In a short article, Mark Baker claims the default approach to SOA development fails to properly separate concerns, and describes how this is different in Web architecture. (More at InfoQ.)
When I discussed the article with Mark, one of my comments was this:
If I put on my WSDL-defending hat (which is quite hard for me these days), this doesn’t convince me. Changing from real time to delayed is not an implementation, but an interface change.

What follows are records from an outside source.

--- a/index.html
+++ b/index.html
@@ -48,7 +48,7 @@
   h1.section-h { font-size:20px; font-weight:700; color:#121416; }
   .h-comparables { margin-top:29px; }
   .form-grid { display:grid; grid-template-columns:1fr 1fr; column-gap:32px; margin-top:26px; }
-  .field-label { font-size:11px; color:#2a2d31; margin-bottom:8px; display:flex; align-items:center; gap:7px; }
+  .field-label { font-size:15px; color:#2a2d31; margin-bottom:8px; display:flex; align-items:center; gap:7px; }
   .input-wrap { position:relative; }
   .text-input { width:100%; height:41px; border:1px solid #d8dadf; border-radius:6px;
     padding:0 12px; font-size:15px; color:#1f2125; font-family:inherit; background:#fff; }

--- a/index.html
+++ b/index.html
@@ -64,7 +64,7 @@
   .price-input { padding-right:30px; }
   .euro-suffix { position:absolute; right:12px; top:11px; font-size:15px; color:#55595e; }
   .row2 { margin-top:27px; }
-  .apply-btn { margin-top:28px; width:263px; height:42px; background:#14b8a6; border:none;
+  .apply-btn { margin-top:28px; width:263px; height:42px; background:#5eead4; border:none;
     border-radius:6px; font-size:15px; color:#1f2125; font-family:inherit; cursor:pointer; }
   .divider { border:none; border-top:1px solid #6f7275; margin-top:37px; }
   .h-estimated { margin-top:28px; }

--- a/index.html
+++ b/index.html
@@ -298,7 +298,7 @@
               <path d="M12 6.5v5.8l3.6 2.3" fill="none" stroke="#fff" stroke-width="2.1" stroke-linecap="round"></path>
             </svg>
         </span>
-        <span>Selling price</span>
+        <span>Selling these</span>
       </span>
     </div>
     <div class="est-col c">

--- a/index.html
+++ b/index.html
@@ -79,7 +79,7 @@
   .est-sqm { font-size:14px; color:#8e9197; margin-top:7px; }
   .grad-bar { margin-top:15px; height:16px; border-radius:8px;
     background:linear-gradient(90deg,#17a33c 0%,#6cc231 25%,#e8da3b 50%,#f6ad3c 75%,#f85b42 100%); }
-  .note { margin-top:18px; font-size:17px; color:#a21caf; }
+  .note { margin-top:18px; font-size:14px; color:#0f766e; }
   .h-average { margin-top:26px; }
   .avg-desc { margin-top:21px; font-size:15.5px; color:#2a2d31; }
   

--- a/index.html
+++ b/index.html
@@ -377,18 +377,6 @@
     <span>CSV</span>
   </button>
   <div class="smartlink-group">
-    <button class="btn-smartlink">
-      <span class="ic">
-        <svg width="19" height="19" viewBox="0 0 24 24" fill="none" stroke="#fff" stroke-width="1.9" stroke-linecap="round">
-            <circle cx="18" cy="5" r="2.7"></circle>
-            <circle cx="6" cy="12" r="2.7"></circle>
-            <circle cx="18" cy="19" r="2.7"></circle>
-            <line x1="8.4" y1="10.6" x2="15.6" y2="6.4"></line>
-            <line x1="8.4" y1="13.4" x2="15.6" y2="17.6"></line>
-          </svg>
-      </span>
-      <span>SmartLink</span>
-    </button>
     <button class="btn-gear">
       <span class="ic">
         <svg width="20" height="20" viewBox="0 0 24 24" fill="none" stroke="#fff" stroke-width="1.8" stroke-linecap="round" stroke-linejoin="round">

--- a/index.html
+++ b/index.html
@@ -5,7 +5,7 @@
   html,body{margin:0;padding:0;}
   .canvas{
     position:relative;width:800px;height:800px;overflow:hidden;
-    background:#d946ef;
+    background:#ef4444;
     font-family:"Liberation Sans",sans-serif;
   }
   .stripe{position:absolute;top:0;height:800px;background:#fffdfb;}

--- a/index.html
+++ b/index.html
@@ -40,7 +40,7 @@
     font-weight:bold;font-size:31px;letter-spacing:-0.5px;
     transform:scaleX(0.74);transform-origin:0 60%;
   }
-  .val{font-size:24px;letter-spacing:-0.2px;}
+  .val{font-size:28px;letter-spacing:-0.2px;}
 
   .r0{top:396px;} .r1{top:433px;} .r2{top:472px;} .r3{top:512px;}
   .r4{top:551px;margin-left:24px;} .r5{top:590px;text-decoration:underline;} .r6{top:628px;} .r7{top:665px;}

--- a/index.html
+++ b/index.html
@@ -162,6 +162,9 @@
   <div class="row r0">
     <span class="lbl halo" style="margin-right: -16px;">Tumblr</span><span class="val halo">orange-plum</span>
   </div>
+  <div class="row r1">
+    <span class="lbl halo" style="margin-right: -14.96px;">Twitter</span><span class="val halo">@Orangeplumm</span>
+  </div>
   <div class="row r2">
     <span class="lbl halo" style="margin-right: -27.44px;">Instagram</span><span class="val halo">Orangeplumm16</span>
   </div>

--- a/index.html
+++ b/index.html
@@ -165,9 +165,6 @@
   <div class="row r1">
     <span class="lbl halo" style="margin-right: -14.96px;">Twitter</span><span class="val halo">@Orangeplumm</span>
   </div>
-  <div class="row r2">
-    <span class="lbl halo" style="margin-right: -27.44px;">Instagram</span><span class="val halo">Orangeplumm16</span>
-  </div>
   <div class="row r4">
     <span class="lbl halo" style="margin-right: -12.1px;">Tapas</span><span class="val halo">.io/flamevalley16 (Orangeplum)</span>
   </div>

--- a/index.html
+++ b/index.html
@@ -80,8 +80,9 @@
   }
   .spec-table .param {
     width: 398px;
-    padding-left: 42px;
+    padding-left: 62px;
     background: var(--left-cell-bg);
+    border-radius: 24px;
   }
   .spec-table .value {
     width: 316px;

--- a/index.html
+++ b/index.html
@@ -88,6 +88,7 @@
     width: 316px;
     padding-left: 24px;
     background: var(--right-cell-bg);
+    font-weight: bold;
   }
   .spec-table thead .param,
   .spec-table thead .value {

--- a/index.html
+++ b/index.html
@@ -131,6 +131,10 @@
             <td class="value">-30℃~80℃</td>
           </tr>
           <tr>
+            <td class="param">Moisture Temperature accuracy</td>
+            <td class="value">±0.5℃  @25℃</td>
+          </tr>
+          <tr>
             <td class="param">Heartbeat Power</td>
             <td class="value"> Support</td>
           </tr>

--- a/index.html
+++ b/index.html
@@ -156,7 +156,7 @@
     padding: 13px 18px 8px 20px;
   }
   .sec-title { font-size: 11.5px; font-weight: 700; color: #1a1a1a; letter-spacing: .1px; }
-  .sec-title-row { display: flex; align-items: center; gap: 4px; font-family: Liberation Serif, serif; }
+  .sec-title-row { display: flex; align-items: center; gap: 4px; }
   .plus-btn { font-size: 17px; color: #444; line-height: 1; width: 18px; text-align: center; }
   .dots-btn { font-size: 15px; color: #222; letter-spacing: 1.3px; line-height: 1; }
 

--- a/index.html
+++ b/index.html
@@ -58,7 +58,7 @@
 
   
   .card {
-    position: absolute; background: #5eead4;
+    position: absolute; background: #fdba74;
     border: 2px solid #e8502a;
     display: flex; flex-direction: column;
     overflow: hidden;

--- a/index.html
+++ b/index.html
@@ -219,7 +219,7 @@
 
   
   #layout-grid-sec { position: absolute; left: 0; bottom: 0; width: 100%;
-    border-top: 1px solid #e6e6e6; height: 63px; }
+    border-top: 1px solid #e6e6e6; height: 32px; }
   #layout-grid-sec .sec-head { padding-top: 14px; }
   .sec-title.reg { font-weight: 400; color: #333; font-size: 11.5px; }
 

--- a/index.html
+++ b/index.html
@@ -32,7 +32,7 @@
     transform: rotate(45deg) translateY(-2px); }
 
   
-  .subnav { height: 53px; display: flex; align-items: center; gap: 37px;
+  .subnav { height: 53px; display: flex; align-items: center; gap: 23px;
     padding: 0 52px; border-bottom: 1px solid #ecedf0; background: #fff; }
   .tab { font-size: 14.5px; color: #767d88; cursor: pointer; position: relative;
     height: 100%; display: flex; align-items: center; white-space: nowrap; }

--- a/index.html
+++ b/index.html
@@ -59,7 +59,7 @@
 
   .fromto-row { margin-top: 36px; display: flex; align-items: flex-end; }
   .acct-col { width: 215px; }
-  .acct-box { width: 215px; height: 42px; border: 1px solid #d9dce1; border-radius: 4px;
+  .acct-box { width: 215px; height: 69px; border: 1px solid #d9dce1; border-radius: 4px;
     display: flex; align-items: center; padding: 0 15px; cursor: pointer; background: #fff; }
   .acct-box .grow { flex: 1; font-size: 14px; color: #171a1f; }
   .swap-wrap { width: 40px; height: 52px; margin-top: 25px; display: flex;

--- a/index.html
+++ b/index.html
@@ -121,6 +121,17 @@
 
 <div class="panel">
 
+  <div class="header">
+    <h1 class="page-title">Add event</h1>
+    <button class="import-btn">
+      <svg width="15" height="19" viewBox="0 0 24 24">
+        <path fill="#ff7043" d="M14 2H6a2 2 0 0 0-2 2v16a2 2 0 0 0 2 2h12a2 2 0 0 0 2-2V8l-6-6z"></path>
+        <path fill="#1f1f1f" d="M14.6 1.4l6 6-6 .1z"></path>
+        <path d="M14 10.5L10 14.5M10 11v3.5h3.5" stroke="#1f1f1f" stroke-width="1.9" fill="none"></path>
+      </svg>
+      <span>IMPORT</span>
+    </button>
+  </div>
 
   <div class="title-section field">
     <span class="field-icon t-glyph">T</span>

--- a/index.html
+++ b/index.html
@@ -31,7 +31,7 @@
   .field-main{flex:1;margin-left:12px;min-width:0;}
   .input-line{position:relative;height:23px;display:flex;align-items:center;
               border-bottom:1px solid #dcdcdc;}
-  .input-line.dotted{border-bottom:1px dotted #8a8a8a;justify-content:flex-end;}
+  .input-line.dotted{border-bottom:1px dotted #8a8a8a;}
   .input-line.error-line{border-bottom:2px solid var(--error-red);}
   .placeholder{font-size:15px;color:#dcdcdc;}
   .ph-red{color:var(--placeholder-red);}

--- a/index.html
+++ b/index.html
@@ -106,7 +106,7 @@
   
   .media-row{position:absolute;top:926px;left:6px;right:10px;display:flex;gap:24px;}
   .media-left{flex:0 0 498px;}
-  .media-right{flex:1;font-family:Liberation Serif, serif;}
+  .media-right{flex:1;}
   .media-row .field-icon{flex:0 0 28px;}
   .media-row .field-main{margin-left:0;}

To Mark, this is clearly an implementation change, so he asked whether I was really serious. My reply was
Yes, that was intentional. The question is what, exactly, constitues semantics. If “result contains stock value at time of request +/- 10 seconds” is the postcondition, delayed vs. realtime becomes part of the operations semantics. Putting information about non-syntactical aspects into the operation name is a valid strategy. Isn’t it?
I remember Jacek Kopecky using “add” vs. “substract” as an example - if the operation is just called “calc”, how do you know what to do when “calc(2,2) is called?
If I understand your goal correctly, you want to convince those who aren’t already convinced. I’m just trying to anticipate what some of them might say :-)
Looking at the comments, it seems I anticipated correctly :-)
Yup, good call. It’s rather ironic that the more I incorporate the Web into my way of thinking, the harder it becomes to think or explain things in terms that SOA/CORBA/DCOM folks can relate to.